The materials used for the bridges include porcelain fused to metal, or sometimes only porcelain. Usually, the neighbouring teeth are reduced in size to accommodate the material used to restore the missing tooth. The amount and type of reduction done depends on the material used.
Veneers cover the visible face of your teeth with a thin layer of porcelain ceramic or composite resin that is designed to change the colour, texture, shape and in some cases, the alignment of your teeth. Veneers are typically used when your teeth are otherwise in great condition but you’re unhappy with the way they “look”.

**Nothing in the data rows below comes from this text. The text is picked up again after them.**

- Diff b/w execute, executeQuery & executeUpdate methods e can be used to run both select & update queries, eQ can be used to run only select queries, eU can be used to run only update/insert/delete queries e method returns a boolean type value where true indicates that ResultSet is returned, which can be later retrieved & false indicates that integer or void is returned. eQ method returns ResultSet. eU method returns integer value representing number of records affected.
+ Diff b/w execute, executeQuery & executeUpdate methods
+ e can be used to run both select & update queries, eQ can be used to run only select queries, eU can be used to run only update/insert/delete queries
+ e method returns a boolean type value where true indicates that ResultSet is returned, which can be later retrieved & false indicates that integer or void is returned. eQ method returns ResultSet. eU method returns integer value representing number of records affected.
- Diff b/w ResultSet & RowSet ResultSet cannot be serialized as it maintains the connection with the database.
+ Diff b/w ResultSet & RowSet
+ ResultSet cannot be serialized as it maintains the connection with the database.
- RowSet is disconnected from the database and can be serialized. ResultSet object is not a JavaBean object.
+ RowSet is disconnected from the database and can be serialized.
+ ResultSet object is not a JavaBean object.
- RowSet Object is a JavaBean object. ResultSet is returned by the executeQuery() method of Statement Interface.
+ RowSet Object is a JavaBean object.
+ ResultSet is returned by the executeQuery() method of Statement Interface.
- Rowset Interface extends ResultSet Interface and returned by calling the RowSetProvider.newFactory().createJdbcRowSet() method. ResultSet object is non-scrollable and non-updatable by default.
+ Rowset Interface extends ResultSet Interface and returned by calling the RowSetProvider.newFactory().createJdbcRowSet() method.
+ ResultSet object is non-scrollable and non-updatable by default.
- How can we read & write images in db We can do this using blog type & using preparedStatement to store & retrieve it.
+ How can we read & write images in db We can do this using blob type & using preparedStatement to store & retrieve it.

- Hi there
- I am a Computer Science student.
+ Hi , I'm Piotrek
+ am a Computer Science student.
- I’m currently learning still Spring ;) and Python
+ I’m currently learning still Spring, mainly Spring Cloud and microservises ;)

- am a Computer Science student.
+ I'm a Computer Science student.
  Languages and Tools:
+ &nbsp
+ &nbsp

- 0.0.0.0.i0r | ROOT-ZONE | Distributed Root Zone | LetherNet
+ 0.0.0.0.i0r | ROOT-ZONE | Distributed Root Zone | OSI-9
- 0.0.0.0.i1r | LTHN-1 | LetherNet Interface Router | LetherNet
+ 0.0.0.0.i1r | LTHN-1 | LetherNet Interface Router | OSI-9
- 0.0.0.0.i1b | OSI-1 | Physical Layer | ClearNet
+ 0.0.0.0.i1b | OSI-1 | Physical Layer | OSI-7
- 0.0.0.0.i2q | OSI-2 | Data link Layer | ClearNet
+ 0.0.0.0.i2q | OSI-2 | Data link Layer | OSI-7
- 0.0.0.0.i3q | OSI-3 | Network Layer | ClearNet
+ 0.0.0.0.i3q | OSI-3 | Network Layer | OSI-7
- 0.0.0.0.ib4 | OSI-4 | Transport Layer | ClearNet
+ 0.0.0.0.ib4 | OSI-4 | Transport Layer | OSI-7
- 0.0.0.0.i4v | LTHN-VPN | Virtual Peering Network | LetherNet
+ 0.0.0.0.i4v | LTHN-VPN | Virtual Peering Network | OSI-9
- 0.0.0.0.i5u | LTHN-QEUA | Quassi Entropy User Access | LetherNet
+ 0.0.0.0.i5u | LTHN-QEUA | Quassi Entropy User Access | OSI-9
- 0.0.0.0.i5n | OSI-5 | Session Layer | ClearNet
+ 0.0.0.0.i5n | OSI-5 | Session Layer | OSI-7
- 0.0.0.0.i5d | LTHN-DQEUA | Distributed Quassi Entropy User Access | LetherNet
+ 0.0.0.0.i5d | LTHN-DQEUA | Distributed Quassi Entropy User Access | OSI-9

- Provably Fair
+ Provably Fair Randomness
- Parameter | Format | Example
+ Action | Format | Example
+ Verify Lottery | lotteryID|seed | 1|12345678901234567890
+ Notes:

A porcelain veneer is a semi-transparent tooth shaped “shell” that is custom-made to fit over the face of each of your teeth usually in a dental laboratory. Veneers are permanently bonded to your natural teeth. Porcelain veneers are typically completed in two appointments. During the first appointment, your teeth are cleaned and prepared and an “impression” is taken that is used to make a model of your teeth. This is used by the dental laboratory to make your veneers. At the second appointment, your veneers are set in place.
Your teeth can also be veneered using composite resin, which is applied to the surface of your teeth as a paste, sculpted to the required shape and then “set” using a light activation system that makes it rock hard. Composite veneers can typically be completed in one appointment.